▸ Available data
#####

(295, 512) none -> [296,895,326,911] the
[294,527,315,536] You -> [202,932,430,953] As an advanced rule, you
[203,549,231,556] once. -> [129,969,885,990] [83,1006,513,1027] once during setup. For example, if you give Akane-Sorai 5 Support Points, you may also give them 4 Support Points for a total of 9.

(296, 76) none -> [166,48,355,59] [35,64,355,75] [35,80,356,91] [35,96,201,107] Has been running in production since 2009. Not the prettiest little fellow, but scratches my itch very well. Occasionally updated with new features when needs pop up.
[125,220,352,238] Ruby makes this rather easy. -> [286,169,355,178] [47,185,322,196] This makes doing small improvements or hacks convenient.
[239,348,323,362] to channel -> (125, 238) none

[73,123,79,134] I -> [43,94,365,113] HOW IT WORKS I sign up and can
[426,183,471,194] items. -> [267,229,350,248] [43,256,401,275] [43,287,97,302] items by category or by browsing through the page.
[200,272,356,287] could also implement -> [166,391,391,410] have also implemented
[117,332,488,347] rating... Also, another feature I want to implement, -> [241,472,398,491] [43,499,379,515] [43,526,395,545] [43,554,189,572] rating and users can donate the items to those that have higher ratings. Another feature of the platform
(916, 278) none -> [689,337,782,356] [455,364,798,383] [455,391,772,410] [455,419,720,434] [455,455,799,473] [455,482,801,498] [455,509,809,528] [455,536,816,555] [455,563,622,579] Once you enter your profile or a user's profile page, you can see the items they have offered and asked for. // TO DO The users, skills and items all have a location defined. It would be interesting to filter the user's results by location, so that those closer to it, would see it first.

#####

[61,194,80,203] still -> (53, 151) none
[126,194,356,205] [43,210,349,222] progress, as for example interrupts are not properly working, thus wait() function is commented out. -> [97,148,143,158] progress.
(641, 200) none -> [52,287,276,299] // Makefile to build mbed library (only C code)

#####

▸ Aim of the task
Across all the records above, find each line with "example" in it and copy it.

▸ Result of the task
[203,549,231,556] once. -> [129,969,885,990] [83,1006,513,1027] once during setup. For example, if you give Akane-Sorai 5 Support Points, you may also give them 4 Support Points for a total of 9.
[126,194,356,205] [43,210,349,222] progress, as for example interrupts are not properly working, thus wait() function is commented out. -> [97,148,143,158] progress.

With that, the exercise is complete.